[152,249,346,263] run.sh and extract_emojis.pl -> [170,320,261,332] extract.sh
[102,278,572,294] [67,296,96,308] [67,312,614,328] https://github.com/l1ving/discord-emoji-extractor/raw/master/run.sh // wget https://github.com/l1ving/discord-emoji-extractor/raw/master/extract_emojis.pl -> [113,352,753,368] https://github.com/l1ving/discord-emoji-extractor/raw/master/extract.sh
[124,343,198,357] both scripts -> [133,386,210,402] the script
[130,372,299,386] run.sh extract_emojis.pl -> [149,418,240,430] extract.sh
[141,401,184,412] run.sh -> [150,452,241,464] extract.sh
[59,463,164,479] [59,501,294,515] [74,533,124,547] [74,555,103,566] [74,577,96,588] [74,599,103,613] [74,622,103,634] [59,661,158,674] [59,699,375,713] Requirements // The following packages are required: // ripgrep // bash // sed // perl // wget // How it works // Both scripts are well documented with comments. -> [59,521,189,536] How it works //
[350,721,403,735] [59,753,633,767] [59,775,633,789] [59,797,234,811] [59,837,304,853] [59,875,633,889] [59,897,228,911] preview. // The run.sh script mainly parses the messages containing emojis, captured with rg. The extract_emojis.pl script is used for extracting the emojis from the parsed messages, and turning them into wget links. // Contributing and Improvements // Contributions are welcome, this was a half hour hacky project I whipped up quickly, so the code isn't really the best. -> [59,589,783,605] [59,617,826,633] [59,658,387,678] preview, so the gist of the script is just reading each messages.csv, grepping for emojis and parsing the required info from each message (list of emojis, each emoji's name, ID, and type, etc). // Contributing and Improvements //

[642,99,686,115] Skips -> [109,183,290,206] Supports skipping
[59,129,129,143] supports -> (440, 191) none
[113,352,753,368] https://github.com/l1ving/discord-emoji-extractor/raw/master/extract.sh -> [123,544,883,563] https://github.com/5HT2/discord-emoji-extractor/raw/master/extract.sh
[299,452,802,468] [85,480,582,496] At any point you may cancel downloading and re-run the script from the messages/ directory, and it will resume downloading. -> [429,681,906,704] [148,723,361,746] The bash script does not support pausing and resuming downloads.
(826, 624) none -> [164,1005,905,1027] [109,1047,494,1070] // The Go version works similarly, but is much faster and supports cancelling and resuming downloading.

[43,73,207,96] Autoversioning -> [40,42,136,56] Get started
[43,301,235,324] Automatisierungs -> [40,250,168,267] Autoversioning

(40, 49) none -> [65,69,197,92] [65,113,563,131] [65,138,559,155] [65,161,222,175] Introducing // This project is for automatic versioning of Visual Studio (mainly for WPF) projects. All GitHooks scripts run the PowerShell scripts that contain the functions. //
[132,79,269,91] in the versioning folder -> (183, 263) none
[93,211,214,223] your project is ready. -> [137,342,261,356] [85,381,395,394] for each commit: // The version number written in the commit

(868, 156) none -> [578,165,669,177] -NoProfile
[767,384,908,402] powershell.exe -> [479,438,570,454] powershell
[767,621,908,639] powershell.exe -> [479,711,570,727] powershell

**WHAT TO WORK ON:** Among the entries above, locate the lines containing "[141,401,184,412] run.sh ->" and "(826, 624) none", and transcribe exactly those two lines and all lines between.

**EXPECTED ANSWER:**
[141,401,184,412] run.sh -> [150,452,241,464] extract.sh
[59,463,164,479] [59,501,294,515] [74,533,124,547] [74,555,103,566] [74,577,96,588] [74,599,103,613] [74,622,103,634] [59,661,158,674] [59,699,375,713] Requirements // The following packages are required: // ripgrep // bash // sed // perl // wget // How it works // Both scripts are well documented with comments. -> [59,521,189,536] How it works //
[350,721,403,735] [59,753,633,767] [59,775,633,789] [59,797,234,811] [59,837,304,853] [59,875,633,889] [59,897,228,911] preview. // The run.sh script mainly parses the messages containing emojis, captured with rg. The extract_emojis.pl script is used for extracting the emojis from the parsed messages, and turning them into wget links. // Contributing and Improvements // Contributions are welcome, this was a half hour hacky project I whipped up quickly, so the code isn't really the best. -> [59,589,783,605] [59,617,826,633] [59,658,387,678] preview, so the gist of the script is just reading each messages.csv, grepping for emojis and parsing the required info from each message (list of emojis, each emoji's name, ID, and type, etc). // Contributing and Improvements //

[642,99,686,115] Skips -> [109,183,290,206] Supports skipping
[59,129,129,143] supports -> (440, 191) none
[113,352,753,368] https://github.com/l1ving/discord-emoji-extractor/raw/master/extract.sh -> [123,544,883,563] https://github.com/5HT2/discord-emoji-extractor/raw/master/extract.sh
[299,452,802,468] [85,480,582,496] At any point you may cancel downloading and re-run the script from the messages/ directory, and it will resume downloading. -> [429,681,906,704] [148,723,361,746] The bash script does not support pausing and resuming downloads.
(826, 624) none -> [164,1005,905,1027] [109,1047,494,1070] // The Go version works similarly, but is much faster and supports cancelling and resuming downloading.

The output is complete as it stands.